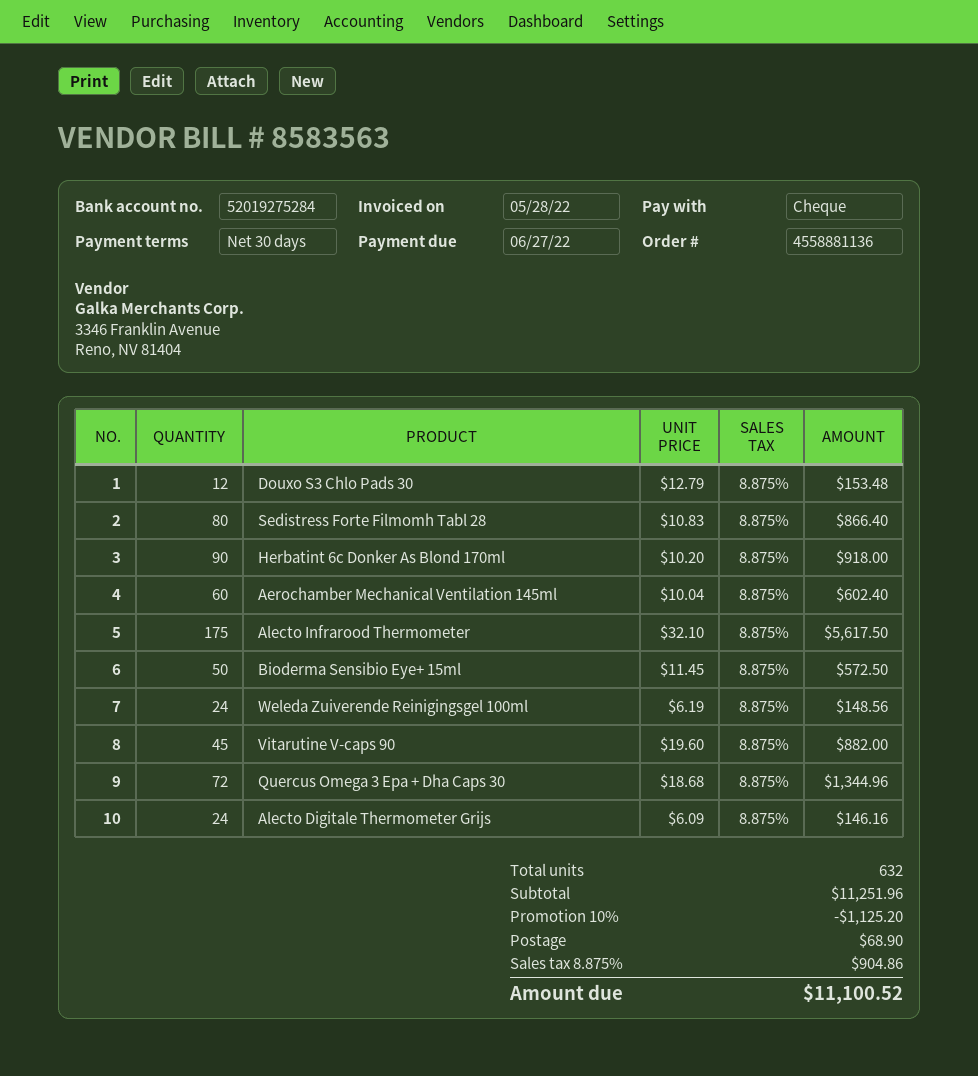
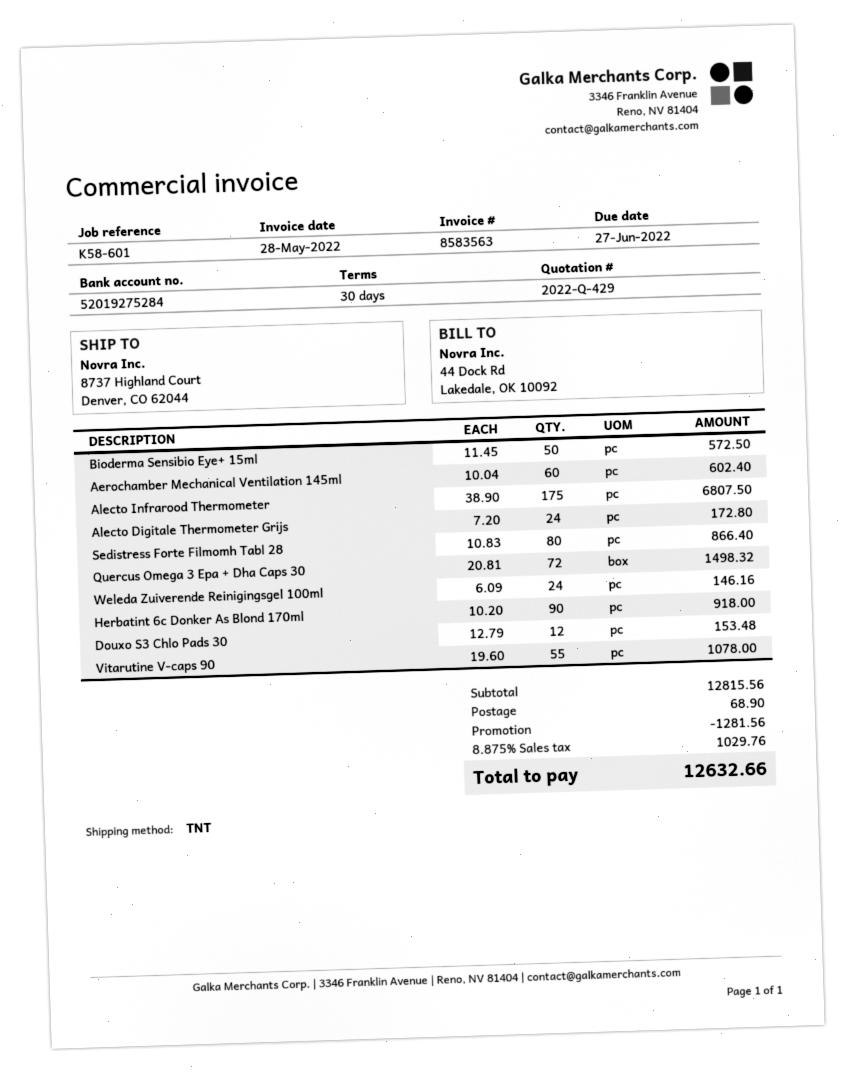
Alecto Infrarood Thermometer: 175 x 32.10 = 5617.50 -> 175 x 38.90 = 6807.50
Weleda Zuiverende Reinigingsgel 100ml: 24 x 6.19 = 148.56 -> 24 x 6.09 = 146.16
Vitarutine V-caps 90: 45 x 19.60 = 882.00 -> 55 x 19.60 = 1078.00
Quercus Omega 3 Epa + Dha Caps 30: 72 x 18.68 = 1344.96 -> 72 x 20.81 = 1498.32
Alecto Digitale Thermometer Grijs: 24 x 6.09 = 146.16 -> 24 x 7.20 = 172.80
subtotal: 11251.96 -> 12815.56
discount: 1125.20 -> 1281.56
tax: 8.875% = 904.86 -> 8.875% = 1029.76
total: 11100.52 -> 12632.66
——————————
**Activity**
Start printing at the line with "discount: 1125.20 -> 1281.56" and stop after the final line of the listing above, keeping every line exact.

**Solved exercise**
discount: 1125.20 -> 1281.56
tax: 8.875% = 904.86 -> 8.875% = 1029.76
total: 11100.52 -> 12632.66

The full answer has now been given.